Showing results 1 - 12 of 46 for the month of November, 2010.

November 28, 2010

How independent is the British Museum from the British Government?

Posted at 1:19 pm in British Museum

When asked about returning the Parthenon Marbles, the British Museum likes to fall back on the arument that they couldn’t do so without a change in the law – making it a matter for the government. Yet at the same time, the government indicates that the issue is one for the trustees of the British Museum.

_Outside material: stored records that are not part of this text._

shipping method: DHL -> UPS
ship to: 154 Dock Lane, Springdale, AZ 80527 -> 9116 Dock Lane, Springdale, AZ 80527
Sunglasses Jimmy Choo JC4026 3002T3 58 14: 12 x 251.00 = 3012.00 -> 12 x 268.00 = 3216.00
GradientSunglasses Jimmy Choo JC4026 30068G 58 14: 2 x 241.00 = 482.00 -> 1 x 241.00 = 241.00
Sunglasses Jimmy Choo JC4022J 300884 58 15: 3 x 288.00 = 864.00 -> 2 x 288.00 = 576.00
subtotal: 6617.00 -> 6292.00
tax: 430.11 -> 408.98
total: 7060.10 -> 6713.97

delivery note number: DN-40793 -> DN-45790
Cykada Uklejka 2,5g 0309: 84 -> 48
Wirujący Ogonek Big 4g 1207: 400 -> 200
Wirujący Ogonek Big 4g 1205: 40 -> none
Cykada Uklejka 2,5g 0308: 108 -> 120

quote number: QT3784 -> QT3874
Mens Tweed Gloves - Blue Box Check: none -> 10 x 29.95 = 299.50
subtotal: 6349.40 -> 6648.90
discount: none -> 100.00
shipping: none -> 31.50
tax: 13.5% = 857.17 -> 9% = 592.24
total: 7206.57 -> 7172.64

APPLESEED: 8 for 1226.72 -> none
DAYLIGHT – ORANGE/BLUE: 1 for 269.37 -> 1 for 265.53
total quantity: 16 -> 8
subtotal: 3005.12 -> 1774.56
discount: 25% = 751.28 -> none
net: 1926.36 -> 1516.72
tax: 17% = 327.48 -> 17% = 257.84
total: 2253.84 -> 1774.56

The government would like you to believe that the British Museum is entirely independent of government – the reality though is that the two are closely tied together – seeing the British Museum as a completely separate entity that is in complete control of all decisions is an inaccurate understanding of things. This is evidenced here, by the fact that (for whatever peculiar reasons) the British Museum can’t access large amounts of its own money because it is being with held by the government.

From:
The Art Newspaper

Treasury withholds museum donations
British Museum is denied access to £42.5m of its own cash
By Martin Bailey | From issue 218, November 2010
Published online 5 Nov 10 (News)

LONDON. UK national museums, including the British Museum and the National Gallery, have found it difficult to access over £50m donated by philanthropists, because of Treasury regulations. These are funds from donations and bequests which went into museums’ financial reserves and later fell under government control.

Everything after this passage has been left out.